Plaintiff and Defendant were married in 1993. The parties signed an antenuptial agreement two days before the wedding. After more than 16 years of marriage, Plaintiff husband filed for divorce. Plaintiff filed a second motion for partial summary disposition regarding the antenuptial agreement, arguing that the agreement governed and was dispositive of all issues except for custody, parenting time, and child support. Under the agreement, Plaintiff Husband would be awarded assets, including six LLC entities, valued in excess of $900,000, while assets awarded to Plaintiff wife totaled approximately $95,000.
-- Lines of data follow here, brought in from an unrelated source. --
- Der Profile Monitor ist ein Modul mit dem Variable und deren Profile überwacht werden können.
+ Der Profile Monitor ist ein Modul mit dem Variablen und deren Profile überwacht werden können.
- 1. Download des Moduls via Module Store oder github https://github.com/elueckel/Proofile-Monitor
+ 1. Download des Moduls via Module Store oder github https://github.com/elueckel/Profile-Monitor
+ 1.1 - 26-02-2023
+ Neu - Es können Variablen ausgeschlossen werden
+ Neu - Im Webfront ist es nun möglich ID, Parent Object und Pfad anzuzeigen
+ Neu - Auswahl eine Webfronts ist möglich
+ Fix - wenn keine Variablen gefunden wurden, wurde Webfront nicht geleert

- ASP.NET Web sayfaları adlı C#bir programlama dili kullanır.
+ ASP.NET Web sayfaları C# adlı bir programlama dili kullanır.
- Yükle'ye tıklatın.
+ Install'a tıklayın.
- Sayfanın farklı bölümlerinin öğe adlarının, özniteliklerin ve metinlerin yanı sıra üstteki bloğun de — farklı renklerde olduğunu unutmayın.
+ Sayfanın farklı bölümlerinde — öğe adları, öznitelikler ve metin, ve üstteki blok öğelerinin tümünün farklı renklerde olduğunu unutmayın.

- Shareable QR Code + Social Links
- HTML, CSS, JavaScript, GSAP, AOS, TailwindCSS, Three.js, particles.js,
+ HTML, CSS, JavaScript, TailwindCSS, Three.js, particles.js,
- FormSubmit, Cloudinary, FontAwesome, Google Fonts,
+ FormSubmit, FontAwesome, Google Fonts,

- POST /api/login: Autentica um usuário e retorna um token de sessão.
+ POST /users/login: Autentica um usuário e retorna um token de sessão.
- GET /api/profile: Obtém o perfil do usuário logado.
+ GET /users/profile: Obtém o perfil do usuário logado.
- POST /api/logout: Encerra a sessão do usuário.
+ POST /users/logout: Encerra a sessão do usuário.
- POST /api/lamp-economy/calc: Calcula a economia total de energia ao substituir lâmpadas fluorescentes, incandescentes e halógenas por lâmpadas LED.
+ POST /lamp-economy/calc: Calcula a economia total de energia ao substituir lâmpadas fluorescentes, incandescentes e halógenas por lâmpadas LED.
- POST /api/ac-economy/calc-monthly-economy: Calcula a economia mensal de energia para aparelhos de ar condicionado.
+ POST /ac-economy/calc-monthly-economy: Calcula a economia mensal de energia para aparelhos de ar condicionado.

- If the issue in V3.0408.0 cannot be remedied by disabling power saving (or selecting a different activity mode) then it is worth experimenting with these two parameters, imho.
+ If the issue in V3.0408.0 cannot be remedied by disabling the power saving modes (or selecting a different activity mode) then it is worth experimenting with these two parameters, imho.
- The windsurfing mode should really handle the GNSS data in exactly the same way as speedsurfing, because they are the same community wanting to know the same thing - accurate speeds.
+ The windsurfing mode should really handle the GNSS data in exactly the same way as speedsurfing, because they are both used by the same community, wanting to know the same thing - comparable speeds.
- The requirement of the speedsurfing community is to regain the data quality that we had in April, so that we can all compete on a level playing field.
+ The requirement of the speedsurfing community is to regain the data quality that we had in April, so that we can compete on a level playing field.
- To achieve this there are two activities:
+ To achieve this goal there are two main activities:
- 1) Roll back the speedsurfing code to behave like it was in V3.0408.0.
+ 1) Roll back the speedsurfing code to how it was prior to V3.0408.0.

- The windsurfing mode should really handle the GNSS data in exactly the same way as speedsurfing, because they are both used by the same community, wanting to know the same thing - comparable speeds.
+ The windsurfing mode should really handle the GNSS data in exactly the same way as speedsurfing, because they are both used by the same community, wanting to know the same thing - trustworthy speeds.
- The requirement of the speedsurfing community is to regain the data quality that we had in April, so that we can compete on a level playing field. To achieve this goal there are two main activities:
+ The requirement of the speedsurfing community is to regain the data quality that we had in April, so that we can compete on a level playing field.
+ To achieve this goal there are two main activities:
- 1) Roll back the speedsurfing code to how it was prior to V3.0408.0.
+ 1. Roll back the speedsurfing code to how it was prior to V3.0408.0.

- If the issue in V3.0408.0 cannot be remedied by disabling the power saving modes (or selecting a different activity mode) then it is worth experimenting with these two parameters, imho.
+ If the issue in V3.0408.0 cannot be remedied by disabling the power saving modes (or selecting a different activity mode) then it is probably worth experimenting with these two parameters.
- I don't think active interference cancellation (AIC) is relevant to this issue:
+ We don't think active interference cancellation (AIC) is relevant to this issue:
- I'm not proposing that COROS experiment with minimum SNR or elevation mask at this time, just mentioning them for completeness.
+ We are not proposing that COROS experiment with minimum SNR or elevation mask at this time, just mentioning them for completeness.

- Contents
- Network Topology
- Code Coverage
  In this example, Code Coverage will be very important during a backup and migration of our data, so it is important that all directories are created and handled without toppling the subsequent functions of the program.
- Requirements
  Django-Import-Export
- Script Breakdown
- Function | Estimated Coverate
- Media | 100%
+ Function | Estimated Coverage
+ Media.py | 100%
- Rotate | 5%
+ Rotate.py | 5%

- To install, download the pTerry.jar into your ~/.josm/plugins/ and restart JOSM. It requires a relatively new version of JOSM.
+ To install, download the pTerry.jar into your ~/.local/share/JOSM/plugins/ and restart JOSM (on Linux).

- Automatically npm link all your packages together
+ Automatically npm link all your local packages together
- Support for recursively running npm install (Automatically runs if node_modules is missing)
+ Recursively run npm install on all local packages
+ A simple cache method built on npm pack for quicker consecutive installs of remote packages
Defendant argued that the agreement was void as it was signed under duress on the day of the wedding rehearsal, that a change of circumstances supported the setting aside of the agreement because she was abused by Plaintiff during the marriage, and that the agreement was unconscionable. The trial court granted Plaintiff’s motion for summary disposition, finding that defendant’s claim of duress failed because in Michigan there must be a showing of illegality in order for a duress action to succeed. Here, the court found that no facts were alleged that would show any illegal act on the part of the Plaintiff. The trial court found that the unconscionability argument also failed, as the length of a marriage and the growth of assets are not unforeseeable and that the abuse allegations did not rise to the level of rendering the contract unenforceable.
The Court of Appeals upheld the trial court’s ruling in regards to the duress, unconscionability, and change of circumstances arguments. In addition, the Court of Appeals upheld the determination that physical abuse, or a party’s “fault” in a divorce, does not rise to the level of rendering the contract unenforceable, particularly where the agreement provides that “fault” would not be a factor in these determinations. However, the Court ruled that even though the antenuptial agreement was valid, under the agreement’s plain language, the multiple LLCs created by Plaintiff during the course of the marriage were not acquired in Plaintiff’s individual capacity or name and that any income was to be treated as marital income and therefore not subject to division as separate property. The Court of Appeals remanded for the trial court to determine the extent to which income earned by the Plaintiff and derived from the LLCs should be treated as marital income and whether that marital income was utilized to purchase assets titled to the LLCs.